Tecnicamente, o governo dos EUA ultrapassou o teto da dívida anterior há vários meses. Funcionários do Departamento do Tesouro empregaram uma variedade de manobras de saldo de caixa para pagar as contas de Washington mês a mês.
Agora, o Tesouro está chegando ao limite dessa estratégia.
“Então, as pessoas estão ficando nervosas com razão”, diz James Knightley, economista-chefe internacional do ING Bank. Ele diz que os investidores seriam negligentes em ignorar o aviso de Yellen de que qualquer falha do Congresso em agir "causaria danos irreparáveis à economia dos EUA e ao sustento de todos os americanos".
Knightley observa que “depois de mais de um ano de danos terríveis causados pela Covid, não poderíamos estar mais de acordo”.
Oportunidade de crise de Greenback
Questões ainda maiores pairam sobre o sistema financeiro global.
Os esforços da China, Rússia, Arábia Saudita e outras grandes economias para desdolarizar o comércio mundial é, na melhor das hipóteses, um trabalho em andamento. O mesmo vale para a Ásia em desenvolvimento, que passou os anos desde a crise financeira da região de 1997-98 prometendo desmamar as economias do dólar.
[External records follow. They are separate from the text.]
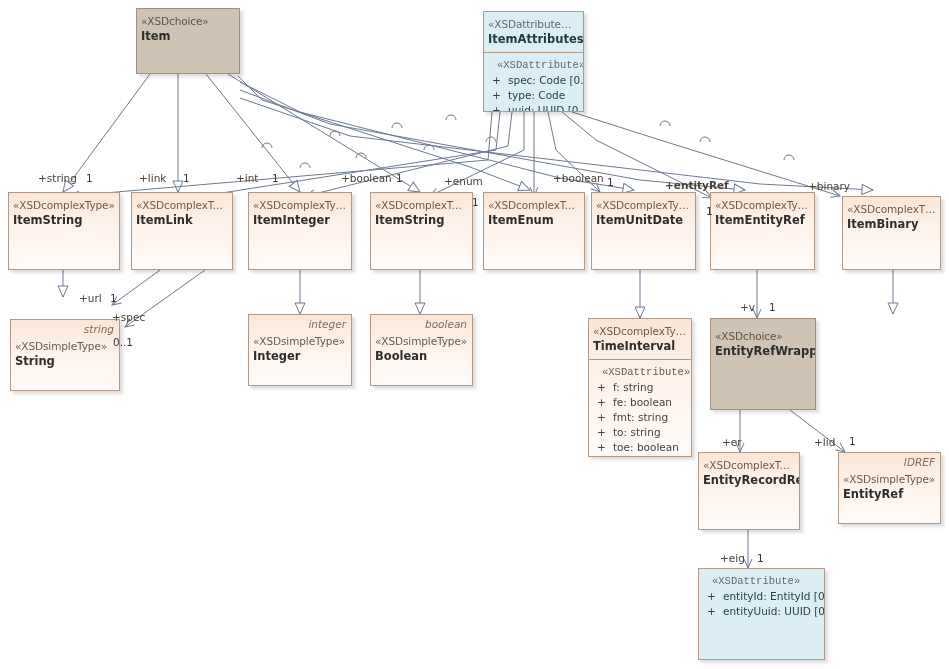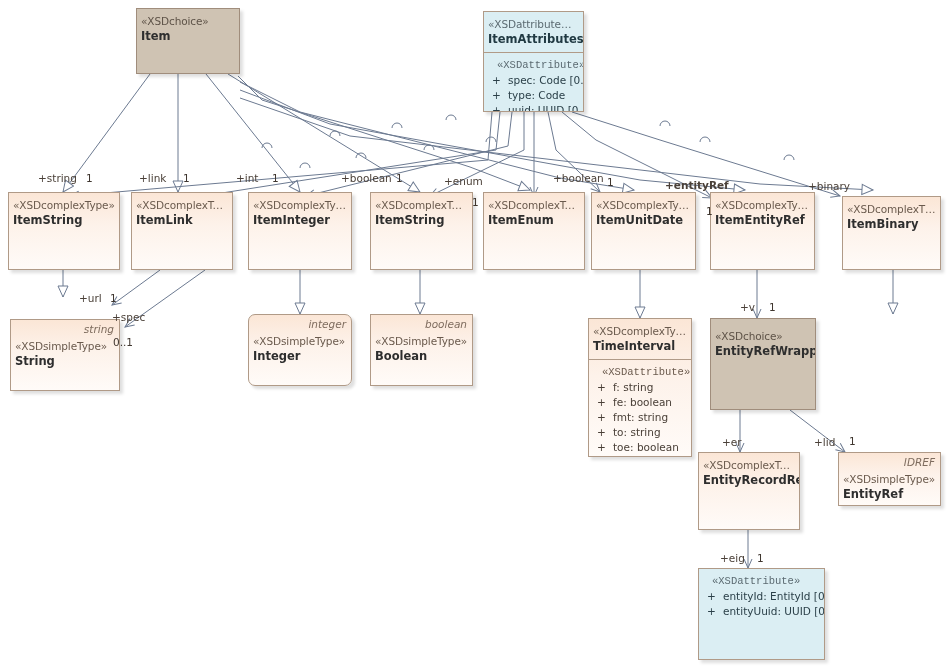--- a/index.html
+++ b/index.html
@@ -274,7 +274,7 @@
     </div>
   </div>
 
-  <div class="node peach" style="left:248px; top:314px; width:104px; height:72px;border-radius:7px;">
+  <div class="node peach" style="left:248px; top:314px; width:104px; height:72px;">
     <div class="hdr">
       <div class="basetype">integer</div>
       <div class="stereo" style="margin-top:14px;">«XSDsimpleType»</div>

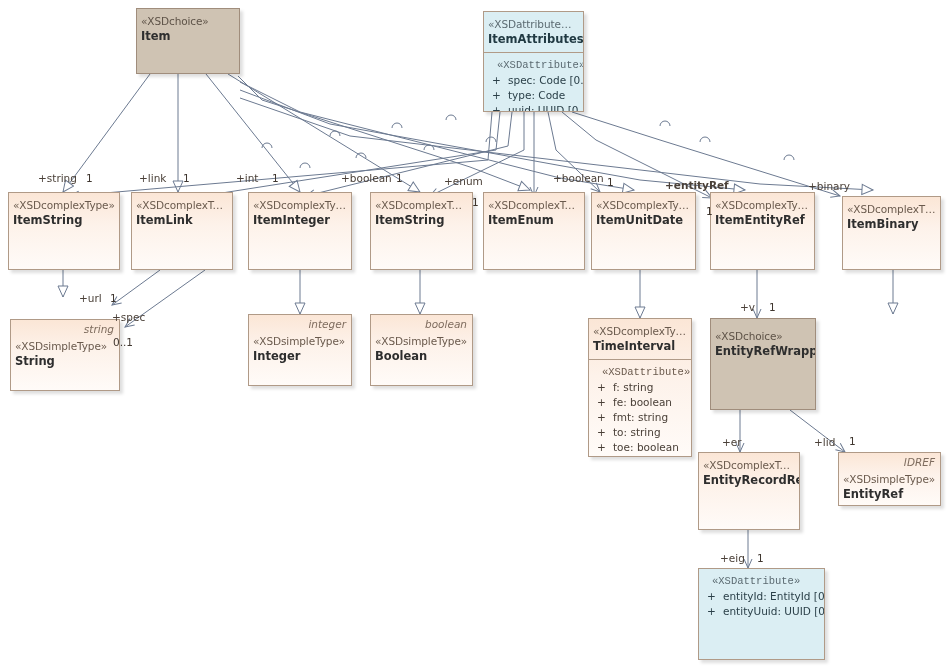--- a/index.html
+++ b/index.html
@@ -335,7 +335,7 @@
     </div>
   </div>
 
-  <div class="node peach" style="left:838px; top:452px; width:103px; height:54px;">
+  <div class="node peach" style="left:838px; top:452px; width:103px; height:72px;">
     <div class="hdr">
       <div class="basetype">IDREF</div>
       <div class="stereo" style="margin-top:14px;">«XSDsimpleType»</div>

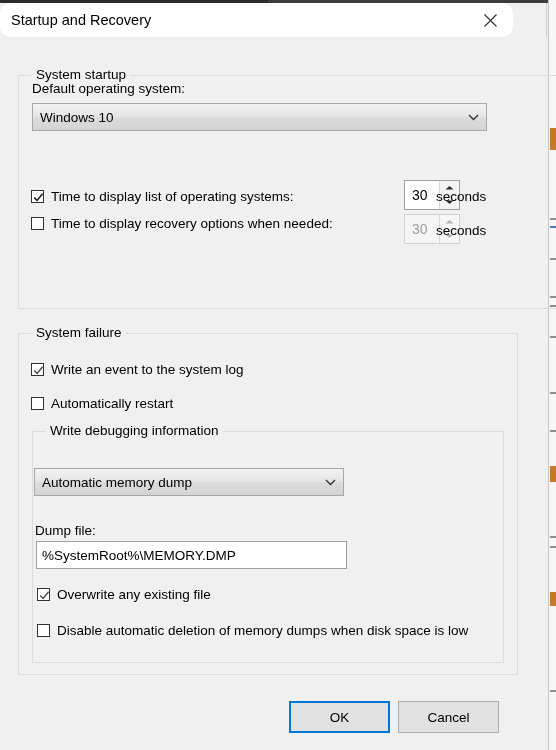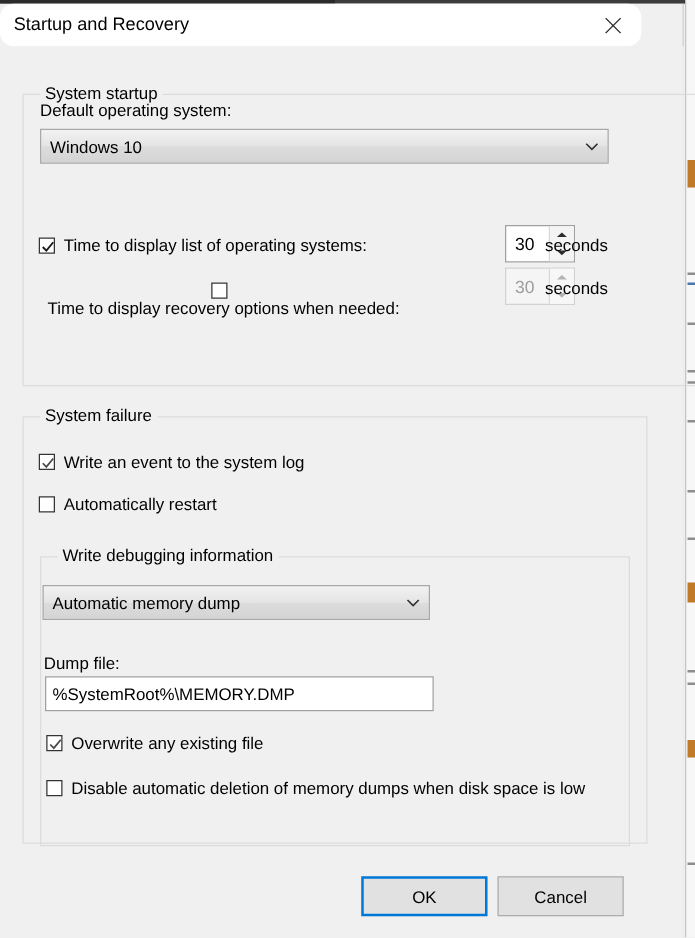--- a/index.html
+++ b/index.html
@@ -331,7 +331,7 @@
 
     <div class="units" style="left:436px; top:152px;">seconds</div>
 
-    <div class="cbrow" style="left:31px; top:189px;flex-direction:column;">
+    <div class="cbrow" style="left:31px; top:179px;">
       <span class="cbox"></span>
       <span class="cblabel">Time to display recovery options when needed:</span>
     </div>

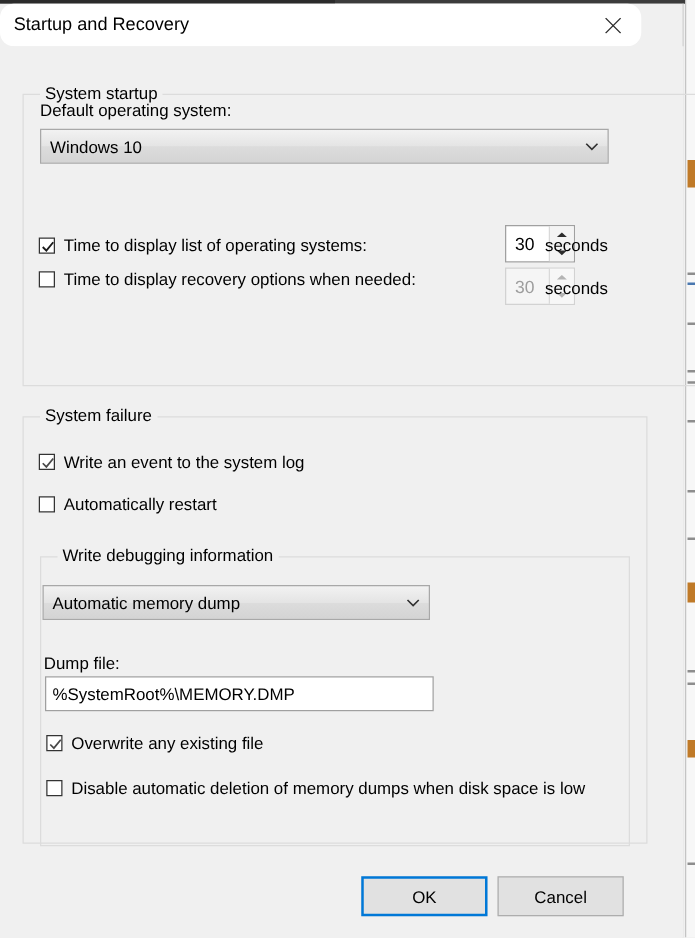--- a/index.html
+++ b/index.html
@@ -372,7 +372,7 @@
       <span class="cblabel">Automatically restart</span>
     </div>
 
-    <div class="groupbox" style="left:32px; top:408px; width:472px; height:232px;">
+    <div class="groupbox" style="left:32px; top:394px; width:472px; height:232px;">
       <div class="group-label">Write debugging information</div>
     </div>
Por mais que as economias voltadas para a exportação possam tentar, o dólar e os títulos do Tesouro dos EUA ainda são a base do sistema de comércio global. No entanto, as travessuras políticas em exibição em Washington podem mudar isso - e rapidamente.
O “império está desmoronando” e o dólar “está perdendo lentamente seu brilho”, diz Peter Koenig, da Universidade Renmin da China. Lentamente, mas com segurança, diz ele, o dólar “está perdendo peso no mercado financeiro internacional”.
A mudança tecnológica está acelerando a linha do tempo, especialmente porque a China ultrapassa os EUA na corrida para trazer ao mercado uma moeda digital emitida pelo banco central, diz o estrategista Dante Alighieri Disparte, da empresa de serviços financeiros Circle.
“Com a proliferação explosiva de criptomoedas, incluindo a introdução de um renminbi digital na China, não é surpreendente ouvir avisos de pânico sobre o declínio iminente do dólar”, diz Disparte.
Não é toda a história, é claro. Se o Washington de Biden jogar suas cartas da maneira certa, observa Disparte, o dólar pode acabar sendo o “principal beneficiário dos desenvolvimentos do mercado de hoje”.
No entanto, o dólar está à mercê da política e a política pode ser altamente tóxica. Se a atual disputa em Washington devasta a confiança no principal ativo do sistema financeiro global, a atual obsessão pela China Evergrande se tornará um mero espetáculo à parte.